RFL chief executive Nigel Wood has called 2013 the “most important year since Super League began”.
A World Cup will be held on these shores in what is a massive opportunity for rugby league to make a mark on the country’s sporting public.
Progress on the field is key as Steve McNamara’s side seek to win the trophy for the first time since Great Britain were crowned world champions in 1972.
Former Bulls and Great Britain coach Brian Noble believes England are capable of going all the way but feels the performance of their half-backs will be crucial.
“I’m quite excited about our World Cup prospects,” said Noble, who captained and coached Great Britain during his long association at Bradford.
“Our pack will stand up to any pack in the world but the question marks are the same as when I was coach.
“Who are going to be the half-backs? Who’s going to kick the ball well enough under pressure?
“At the moment I’d probably go for Rangi Chase with Kevin Sinfield or Gareth Widdop. Widdop is playing under pressure every week in the NRL but I’m not too confident I know enough about his kicking game.
“Cameron Smith and James Roby at hooker? I think Roby is up there with Smith.
“I’d have James Graham and Sam Burgess against any Australian front rowers.
“In the back row you have Ben Westwood, Gareth Ellis and Sean O’Loughlin. Throw in Gareth Hock as well and they would compete.

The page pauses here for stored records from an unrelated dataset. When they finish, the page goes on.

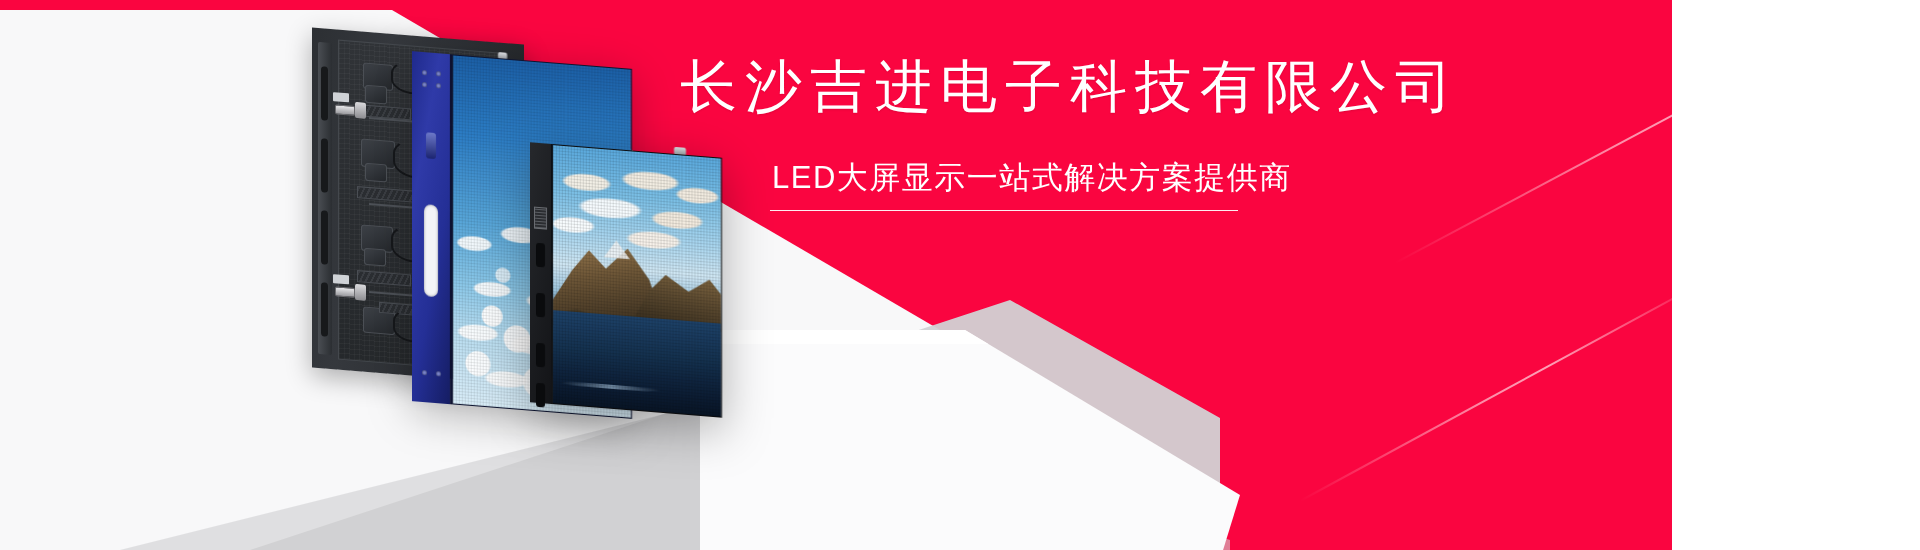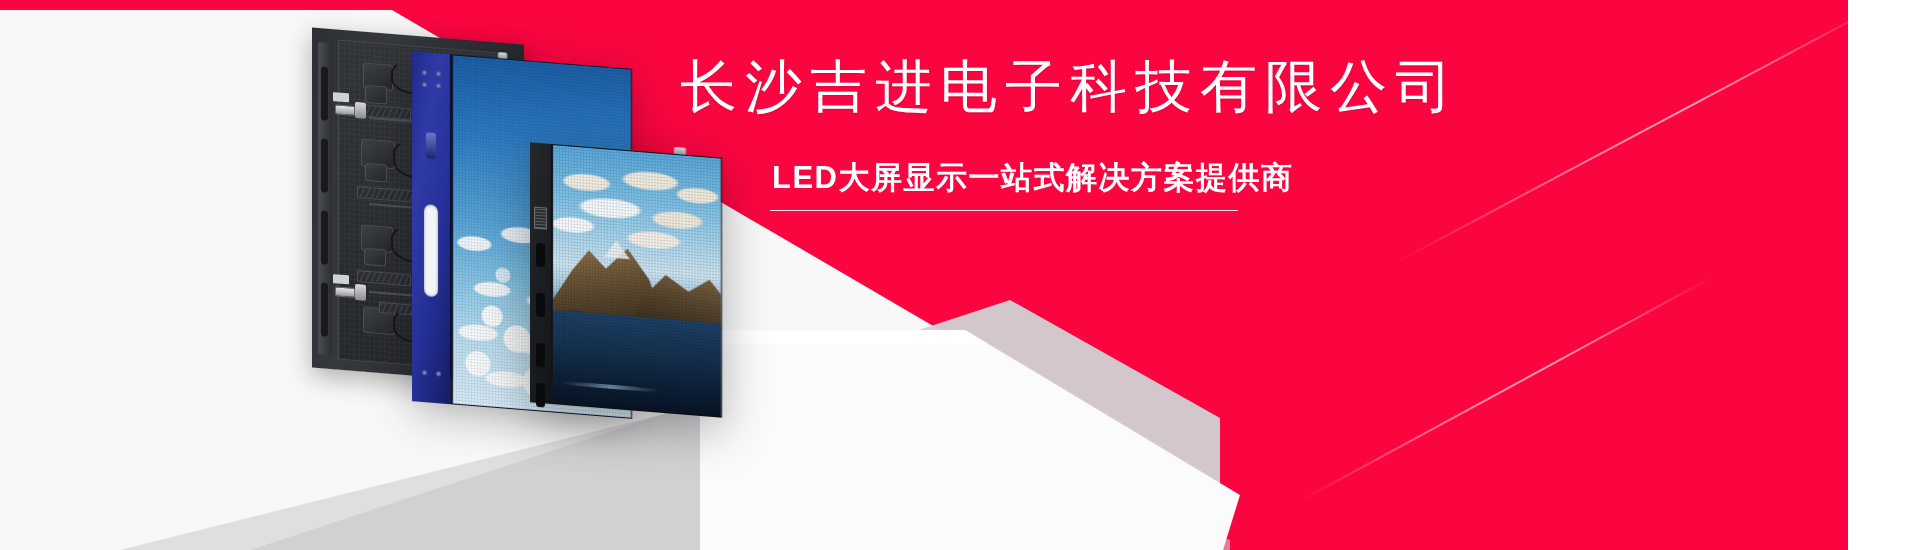--- a/index.html
+++ b/index.html
@@ -11,7 +11,7 @@
 
   .banner{
     position:relative;
-    width:1848px; height:550px;
+    width:1672px; height:550px;
     overflow:hidden;
     background:#15803d;
   }

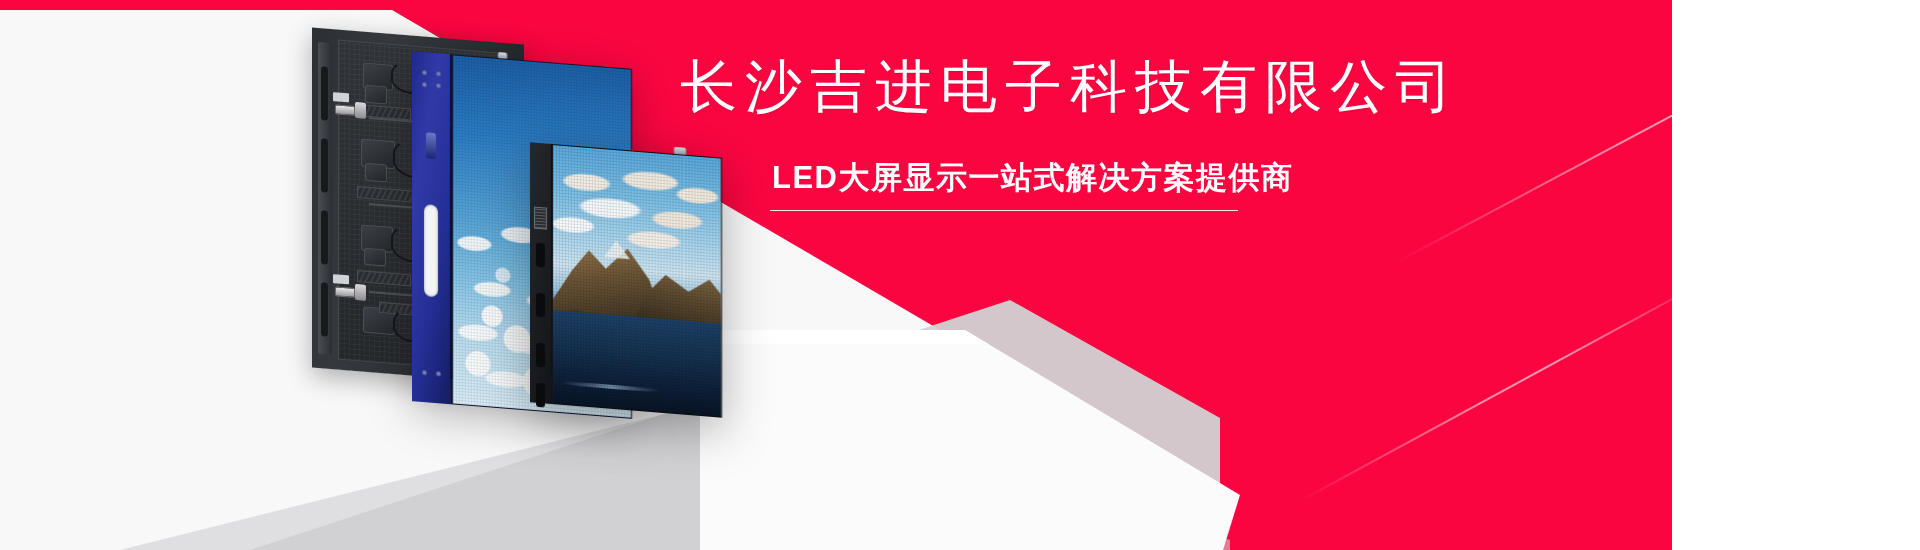--- a/index.html
+++ b/index.html
@@ -304,7 +304,7 @@
     position:absolute; left:96px; top:162px;
     font-size:31px; line-height:1;
     letter-spacing:1.5px;
-    color:#ffffff; font-weight:700;
+    color:#ffffff; font-weight:400;
     white-space:nowrap;
   }
   .rule{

“Jack Reed is playing every week at Brisbane, so pick him and another centre, then you have a back three of say Sam Tomkins, Josh Charnley and Ryan Hall.
“We’re not far off. Every time we played New Zealand or Australia in key games either Stacey Jones or Darren Lockyer turned up and stuffed us.
“It’s about turning up at the right place at the right time and kicking the ball well.
“The unity within the England looks strong but the true acid test of any team is when you’re put under the blowtorch.
“That’s when you truly find out how good you are.
“But can England win it? Absol-utely. I firmly believe that and I’m quite excited.
“It’s about staying healthy, picking the right half-backs and playing the right kind of football at the right time.”
England played France and Wales in the autumn international series and predictably won the tournament at a canter.
Guiseley-based Noble, who has been out of Super League coaching since leaving Crusaders, admitted the real tests will come against Australia and New Zealand.
“When you look at the autumn internationals, did they genuinely do any good for England?” said Noble.
“During my tenure for three years we didn’t play anyone but Australia and New Zealand and there were tangible benefits from that.
“Obviously it was the Great Britain concept back then but what I’m saying is that we didn’t play teams we could knock over easily. I understand why Steve did it, but there’s nothing like playing Australia and New Zealand.
“I would certainly encourage a warm-up game before the World Cup, possibly against France because they provide a good physical challenge. But get your timing right, get your fluidity right.
“It’s about performing at intensity because if you rock slightly less than intense in the NRL then you get beat.
“It’s up to England to get to those levels when it matters most at the World Cup.”